Thursday, August 19, 2010

Walking Away From a Microsoft Licensing Agreement

When finances are tight it's not uncommon for companies to start expiring their maintenance contracts, including software maintenance. As with any maintenance agreement that is allowed to expire, it's important that an organization understand the full implications of their actions so that it is a strategic event rather than a reactionary one. 

This is a big topic so will cover several postings - check back for more updates or e-mail us with specific questions. 

Microsoft has three primary ways for an organization to acquire licensing rights - subscription licensing (Microsoft Desktop Optimization Pack aka MDOP is an example), perpetual licensing (their traditional model where once you buy it you own the rights forever), or perpetual with maintenance (Microsoft Software Assurance aka SA). 

Subscription licensing expires at the end of the subscription agreement (unless there is a buy-out option). I'm not going into details on this type for this article. 

Perpetual licensing does not expire but also does not have upgrade rights. So again will not be discussed in this article. 

Perpetual licensing with Software Assurance includes upgrade rights until the SA expires. When SA expires, your organization is entitled to the latest version of the product which has been released to volume licensing customers. Those licenses then become perpetual licenses but inherit the licensing terms from the agreement under which they were acquired. 

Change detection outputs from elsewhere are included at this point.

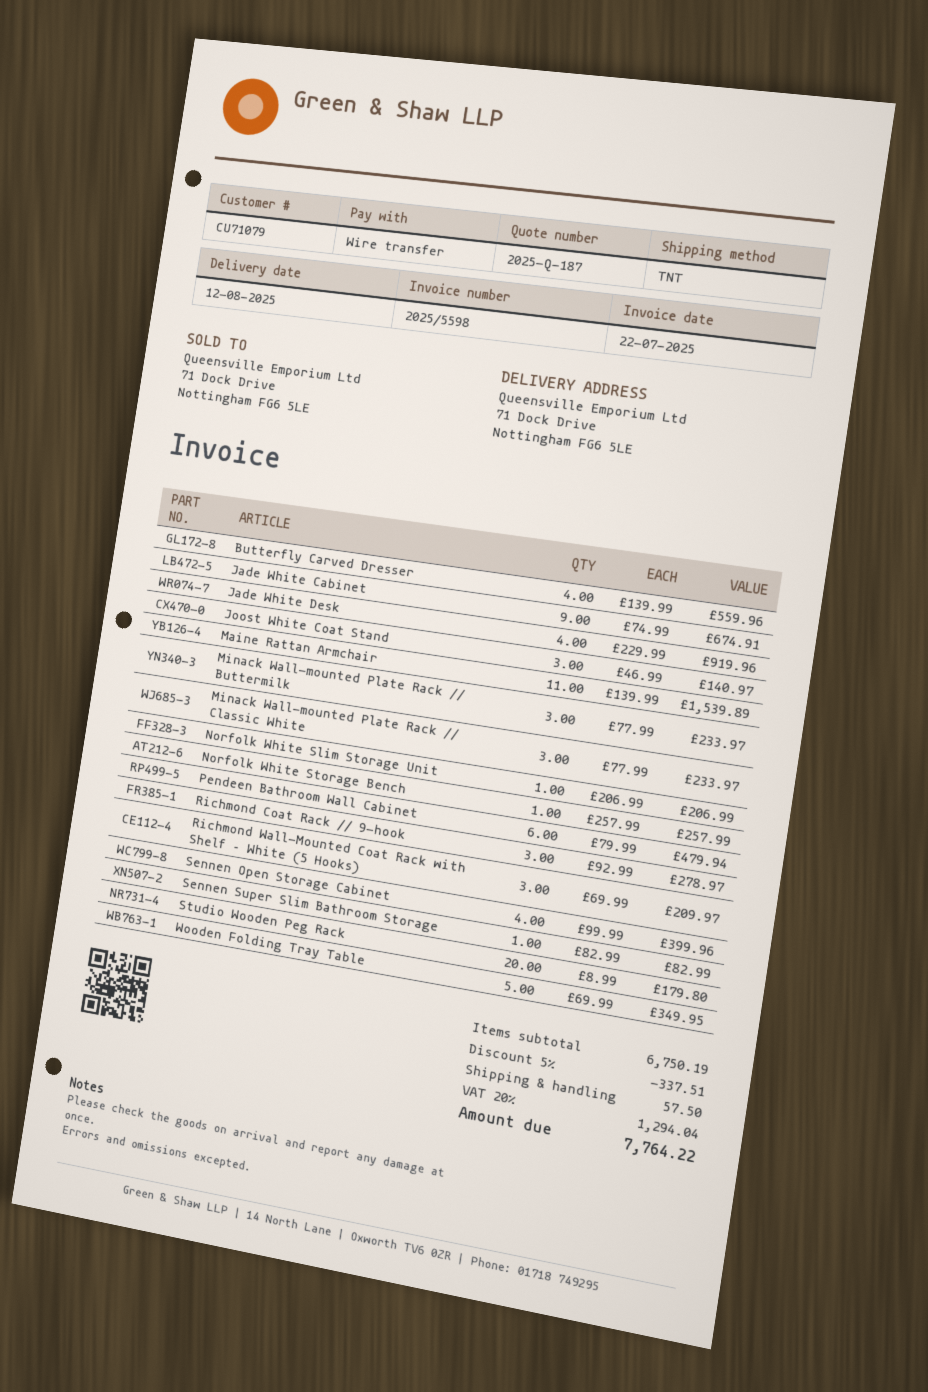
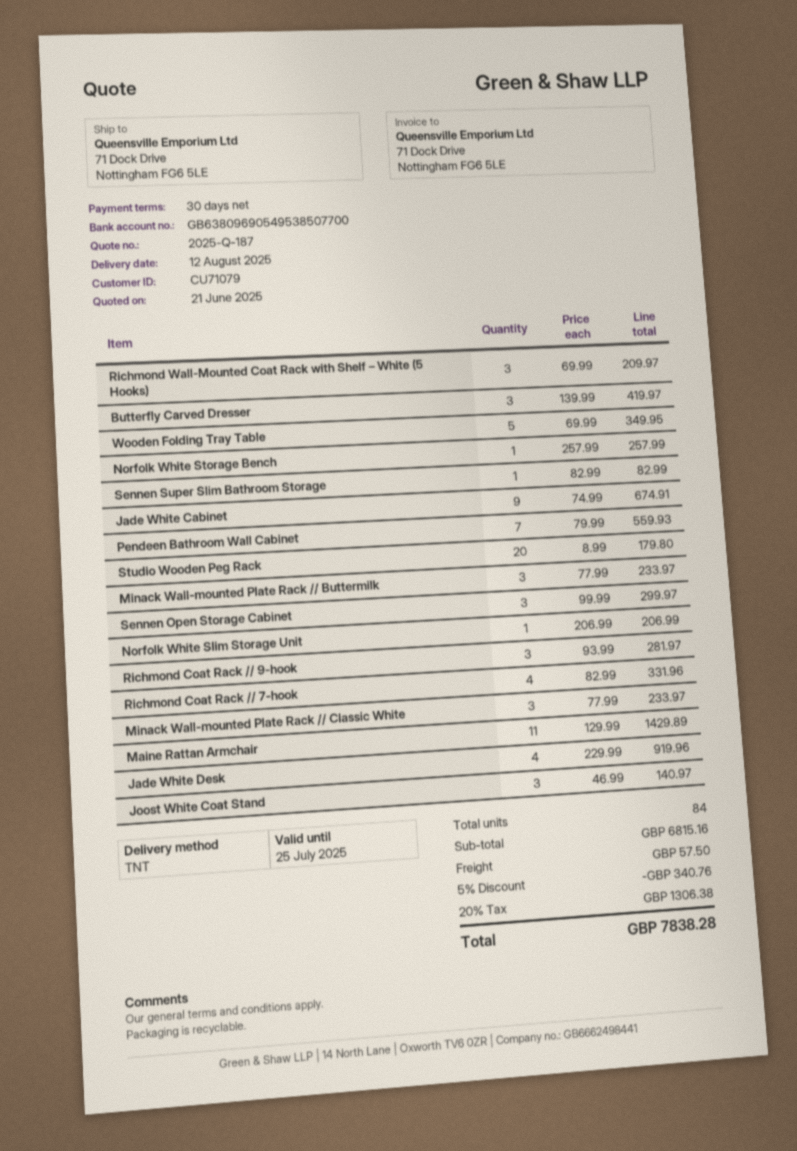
Butterfly Carved Dresser: 4 x 139.99 = 559.96 -> 3 x 139.99 = 419.97
Maine Rattan Armchair: 11 x 139.99 = 1539.89 -> 11 x 129.99 = 1429.89
Pendeen Bathroom Wall Cabinet: 6 x 79.99 = 479.94 -> 7 x 79.99 = 559.93
Richmond Coat Rack // 9-hook: 3 x 92.99 = 278.97 -> 3 x 93.99 = 281.97
Sennen Open Storage Cabinet: 4 x 99.99 = 399.96 -> 3 x 99.99 = 299.97
Richmond Coat Rack // 7-hook: none -> 4 x 82.99 = 331.96
subtotal: 6750.19 -> 6815.16
discount: 5% = 337.51 -> 5% = 340.76
tax: 20% = 1294.04 -> 20% = 1306.38
total: 7764.22 -> 7838.28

For example, a customer who had a full platform Microsoft Enterprise Agreement (which automatically includes SA) which they allowed to expire at the end of May 2010 would walk away with perpetual licenses for the following Microsoft products: Office Professional Plus 2010, Windows Server 2008 Client Access License (CAL), Exchange Server 2010 Standard CAL, SharePoint Server 2010 Standard CAL, System Center Configuration Manager 2007 R2 Client Management License and Windows 7 Enterprise (but be aware of any subscription components, those are not perpetual). However; those perpetual licenses will always be restricted to the licensing rights under the Enterprise Agreement (for example, no secondary use rights for Microsoft Office which means if a user has a desktop and a laptop each would require its own license). 

While a license is covered under SA, it is at it's most flexible. Consider your future plans prior to allowing SA to expire. A couple of things to think about: 1) Will you be using any of the enhanced functionality of the Microsoft Enterprise CAL Suite? 2) Will you be increasing your server virtualization efforts and will Microsoft Windows Enterprise Server or Microsoft Windows Datacenter edition provide you with a more cost effective solution? 3) Are you licensed under Device CALs when User CALs might be more effective or vice versa - these can only be changed at time of renewal and guess what...you're not renewing. 

However; now is still the time to push the envelope on this (before expiration) as there are ways of getting this changed as long as you still have active SA. The first two scenario's would be covered by "Step-up" licenses from lower versions carrying SA. This allows you to leverage the monies you've already spent on the lesser edition by paying a reduced price for the higher edition but can only be completed while you have active SA on the product. 

Watch for more to come...or if you're considering walking away from a Microsoft Licensing Agreement talk to us first, it can help you avoid future costs and headaches!

Monday, June 28, 2010

Microsoft Revamps Partner Program – Costly licensing impact on Partners?

Microsoft has a very generous internal use license program for its partners. In generalities, a Microsoft Certified Partner gets 25 copies of most all desktop software (and Client Access Licenses – CALs) and 1 or 2 server licenses each for most server technology for internal use in the form of annual license grants; a Microsoft Gold Certified Partner gets 100 copies of most desktop software and 1 to 5 server licenses each for most server software. There are additional license grants based upon expertise “competency”. These amounts can be multiplied by each location that qualifies at the same level as the overall company up to a maximum (along the lines of 500 desktop and 2 to 25 servers for Microsoft Gold Partners). 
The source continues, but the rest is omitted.